Signage

Effective signage: contributing to a user-friendly environment

The initial plan for the CERN site was drawn up by Zurich architects Rudolf and Peter Steiger. As increasingly larger and more powerful accelerators were brought into service, the workspace requirements for scientists increased. A large number of experimental infrastructures - halls, ring tunnels, laboratories - have emerged as the equipment necessary for CERN's research and discoveries.
The surface or underground installations are spread over two distinct sites: the Meyrin site (80 ha), straddling the Franco-Swiss border, and the Prévessin site (83 ha) in the Pays de Gex. Counting the 9,500 people who are on the CERN’s sites on a daily basis, it is comparable to a small town.
To overcome functional orientation problems, the establishment and maintenance of a coherent signage system is essential.
The signage is one of the pilars of our identity, one of the most basic elements that allows to define both the geographical territory and its physical components (parking, buildings, workshop, experimental areas, offices).

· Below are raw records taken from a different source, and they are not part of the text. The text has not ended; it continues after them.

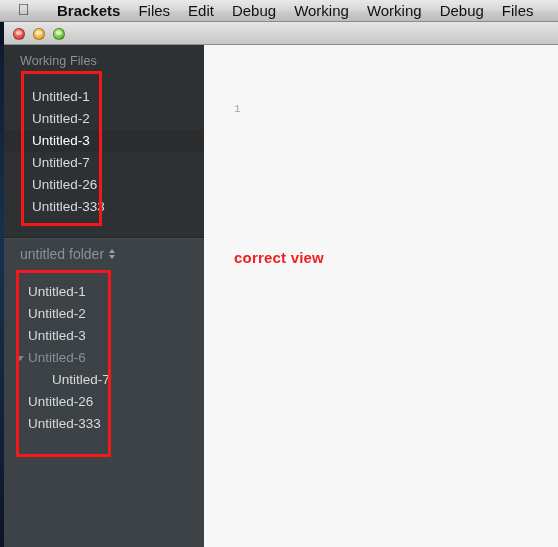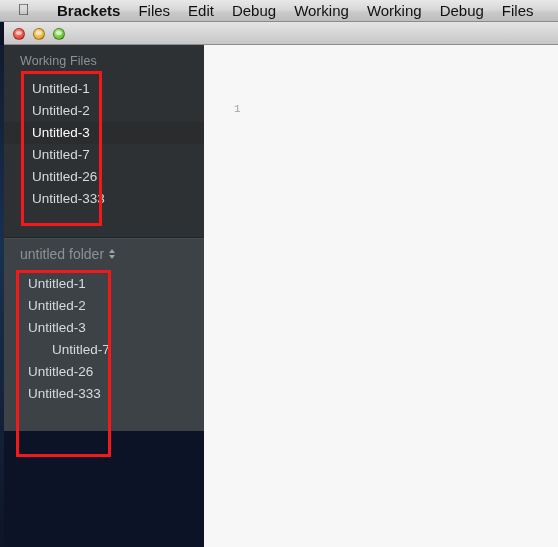--- a/index.html
+++ b/index.html
@@ -90,7 +90,7 @@
   .sidebar {
     position: absolute;
     left: 4px; top: 45px;
-    width: 200px; height: 386px;
+    width: 200px; height: 502px;
     background: #3c4246;
     box-sizing: border-box;
     overflow: hidden;

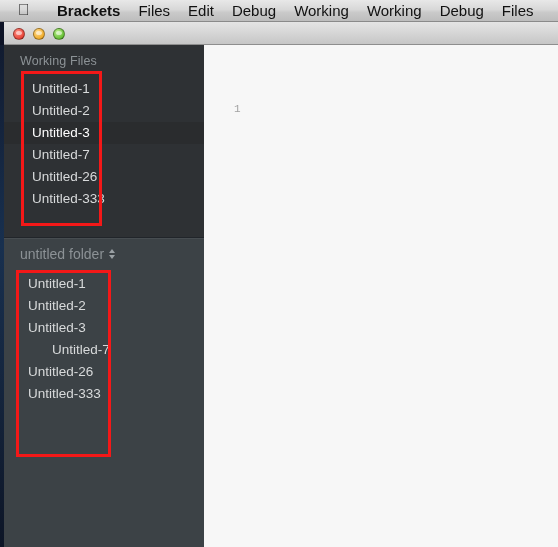--- a/index.html
+++ b/index.html
@@ -114,6 +114,7 @@
     position: absolute;
     left: 0;
     width: 200px;
+    margin-top: 8px;
   }
   .wf-list { top: 33px; }
 

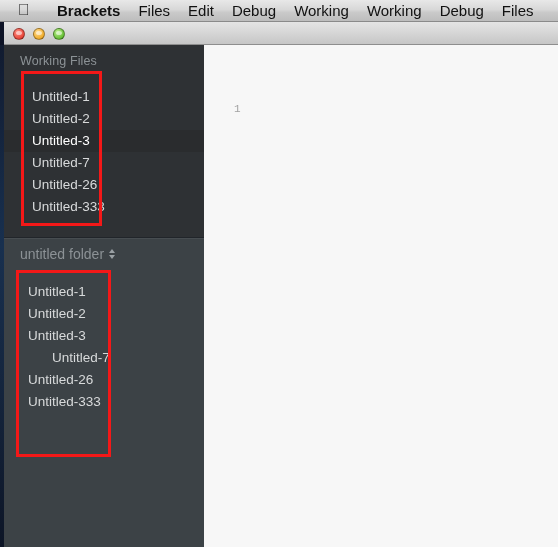--- a/index.html
+++ b/index.html
@@ -298,6 +298,7 @@
 
 <div class="editor">
   <div class="gutter-num">1</div>
+  <div class="code-note">correct view</div>
 </div>
 
 <div class="annot annot-wf"></div>

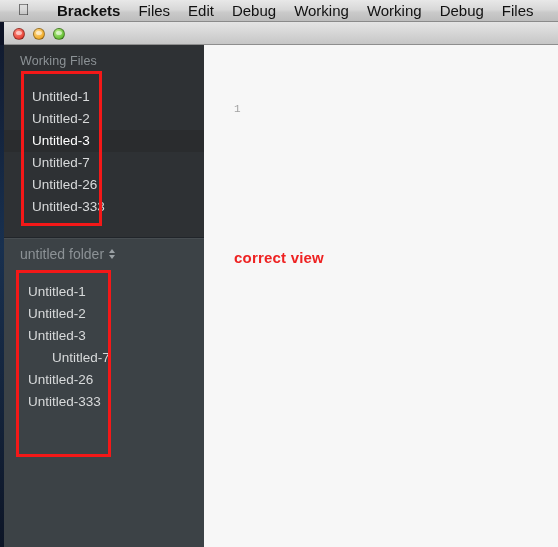--- a/index.html
+++ b/index.html
@@ -288,6 +288,10 @@
     <div class="tree-row">Untitled-1</div>
     <div class="tree-row">Untitled-2</div>
     <div class="tree-row">Untitled-3</div>
+    <div class="tree-row folder">
+      <span class="tri"></span>
+      <span>Untitled-6</span>
+    </div>
     <div class="tree-row child">Untitled-7</div>
     <div class="tree-row">Untitled-26</div>
     <div class="tree-row">Untitled-333</div>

It includes both an objective dimension (content of the panels, definition of the space) and an identificatory dimension (architecture of the panels, existence of "portal of reception", meaning given to the name of the buildings …).
Our signage must therefore:
Facilitate access to buildings for the various traffic participants (motorists, pedestrians, bicycles) and for the different categories of visitors (workers, students, lecturers, delivery men ...)

Show the globality as a territory (Meyrin, Prévessin, LHC sites ...)
Improve the image of the institution to our large audience

As CERN wants to preserve a uniform aspect inside and outside its domain,
a request to install a new permanent signage inside CERN sites has to be addressed to service-desk@cern.ch.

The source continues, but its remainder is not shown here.